What is Personal Identity? This series aims to make learning about philosophy as easy as possible by bringing together the best videos, podcasts, and articles from across the internet and allowing you to choose the type of content that best suits your learning style. Simply choose one of following links to get started:
If you want a comprehensive overview of the idea of personal identity:
- Read the Internet Encyclopedia of Philosophy article on Personal Identity. However it is quite long at around 9000 words. Here’s a short excerpt that introduces the idea of personal identity:
“What does being the person that you are, from one day to the next, necessarily consist in? This is the question of personal identity, and it is literally a question of life and death, as the correct answer to it determines which types of changes a person can undergo without ceasing to exist. Personal identity theory is the philosophical confrontation with the most ultimate questions of our own existence: who are we, and is there a life after death? In distinguishing those changes in a person that constitute survival from those changes in a person that constitute death, a criterion of personal identity through time is given. Such a criterion specifies, insofar as that is possible, the necessary and sufficient conditions for the survival of persons.

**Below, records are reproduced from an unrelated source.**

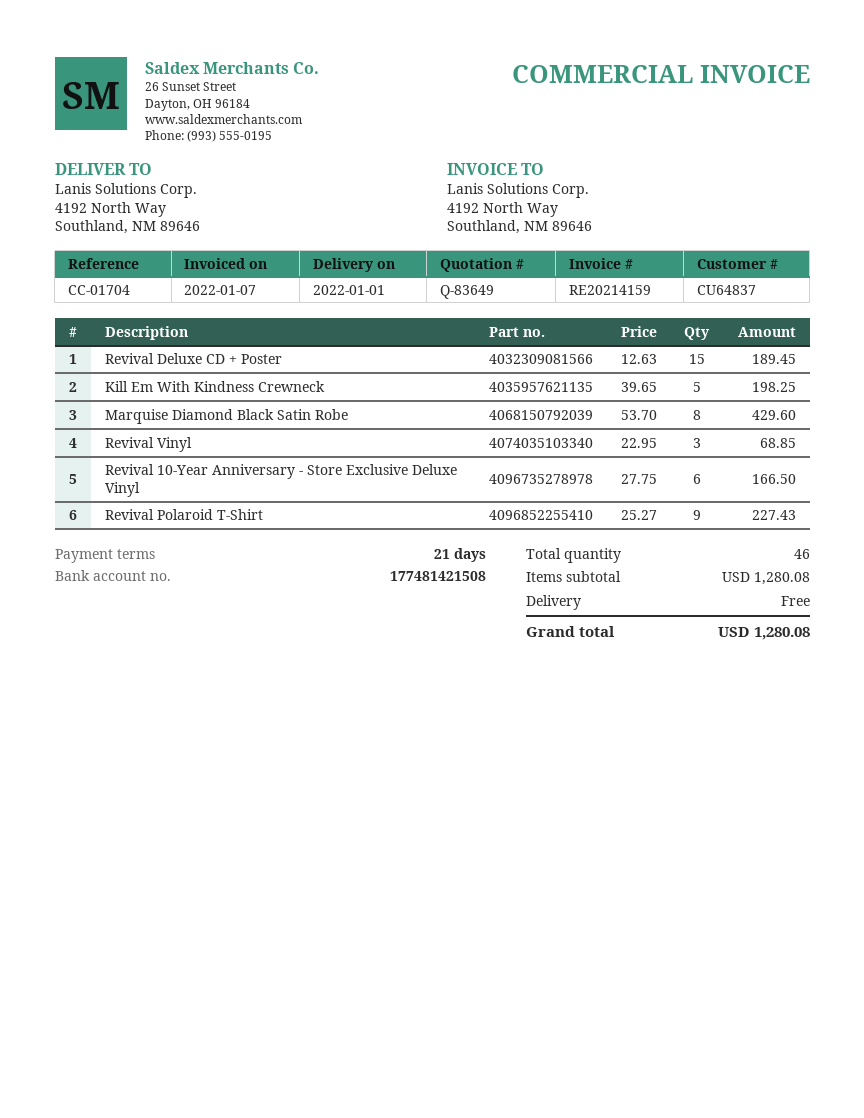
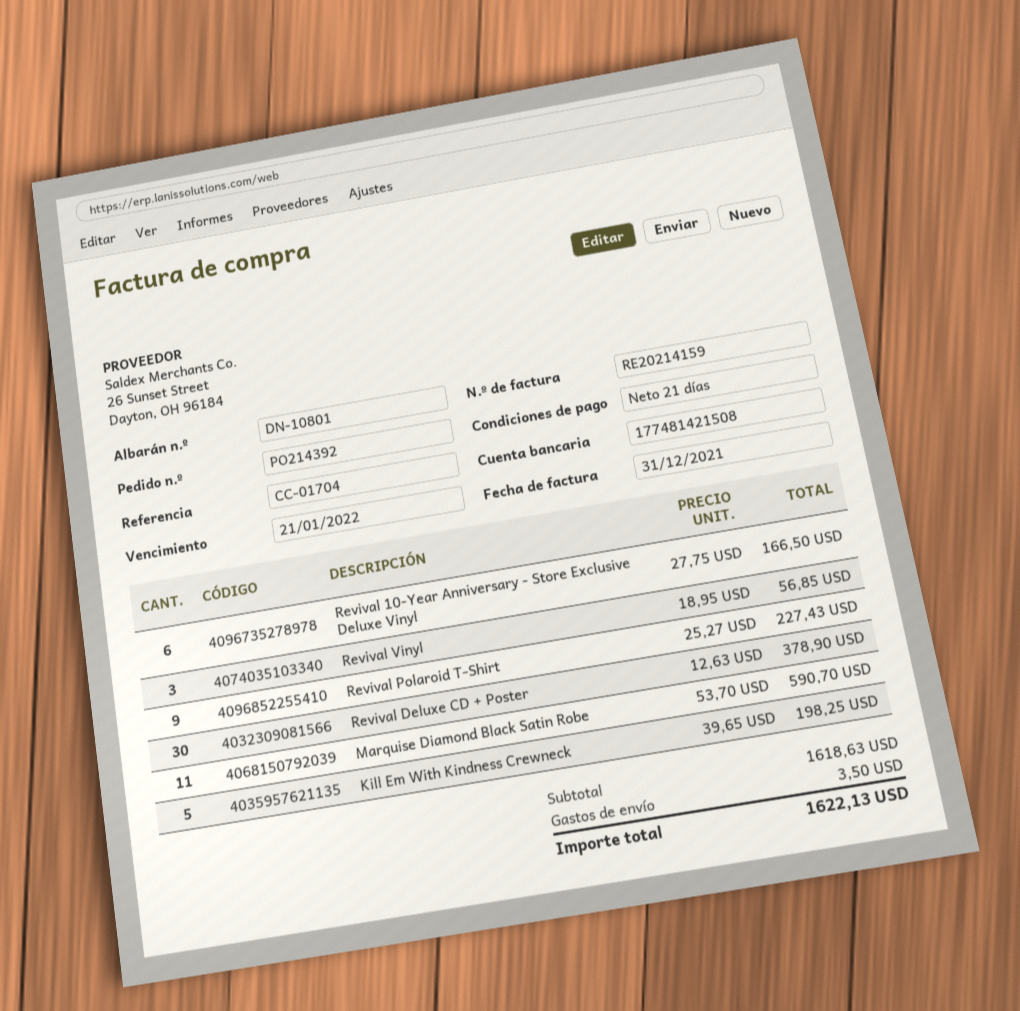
invoice date: 2022-01-07 -> 2021-12-31
Revival Deluxe CD + Poster: 15 x 12.63 = 189.45 -> 30 x 12.63 = 378.90
Marquise Diamond Black Satin Robe: 8 x 53.70 = 429.60 -> 11 x 53.70 = 590.70
Revival Vinyl: 3 x 22.95 = 68.85 -> 3 x 18.95 = 56.85
subtotal: 1280.08 -> 1618.63
shipping: 0.00 -> 3.50
total: 1280.08 -> 1622.13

One popular criterion, associated with Plato, Descartes and a number of world religions, is that persons are immaterial souls or pure egos. On this view, persons have bodies only contingently, not necessarily; so they can live after bodily death. Even though this so-called Simple View satisfies certain religious or spiritual predilections, it faces metaphysical and epistemological obstacles, as we shall see.
Another intuitively appealing view, championed by John Locke, holds that personal identity is a matter of psychological continuity. . . .”
If you’re looking for a somewhat shorter and and more engaging introduction:
- Read Charlie Huenemann’s article: If I teleport from Mars, does the original me get destroyed? [1400 words]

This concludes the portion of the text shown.